■ What to work on ■
Each line with the string "Storage" is to be copied from the records below.

Change detection data:
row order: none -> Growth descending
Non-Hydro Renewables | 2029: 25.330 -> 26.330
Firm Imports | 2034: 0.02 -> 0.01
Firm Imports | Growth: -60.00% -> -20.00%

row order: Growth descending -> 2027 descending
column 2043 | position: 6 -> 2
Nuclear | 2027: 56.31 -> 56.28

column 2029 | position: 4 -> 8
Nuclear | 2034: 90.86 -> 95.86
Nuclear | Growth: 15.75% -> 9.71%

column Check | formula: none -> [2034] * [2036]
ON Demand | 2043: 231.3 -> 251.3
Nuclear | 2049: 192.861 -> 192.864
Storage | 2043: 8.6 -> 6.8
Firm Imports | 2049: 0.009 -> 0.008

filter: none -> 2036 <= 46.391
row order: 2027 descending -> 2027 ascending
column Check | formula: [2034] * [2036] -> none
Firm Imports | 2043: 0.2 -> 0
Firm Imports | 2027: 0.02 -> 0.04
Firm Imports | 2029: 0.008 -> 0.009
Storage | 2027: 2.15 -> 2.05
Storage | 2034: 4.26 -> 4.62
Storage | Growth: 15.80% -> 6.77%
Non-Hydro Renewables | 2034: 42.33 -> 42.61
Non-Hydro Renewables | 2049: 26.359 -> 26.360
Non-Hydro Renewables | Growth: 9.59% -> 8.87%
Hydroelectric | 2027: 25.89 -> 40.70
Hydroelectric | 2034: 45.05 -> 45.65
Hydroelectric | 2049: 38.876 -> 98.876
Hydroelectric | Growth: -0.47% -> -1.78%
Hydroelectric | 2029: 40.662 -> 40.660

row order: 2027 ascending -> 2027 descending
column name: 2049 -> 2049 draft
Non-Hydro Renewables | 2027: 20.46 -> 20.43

■ Task solution ■
Storage | 2043: 8.6 -> 6.8
Storage | 2027: 2.15 -> 2.05
Storage | 2034: 4.26 -> 4.62
Storage | Growth: 15.80% -> 6.77%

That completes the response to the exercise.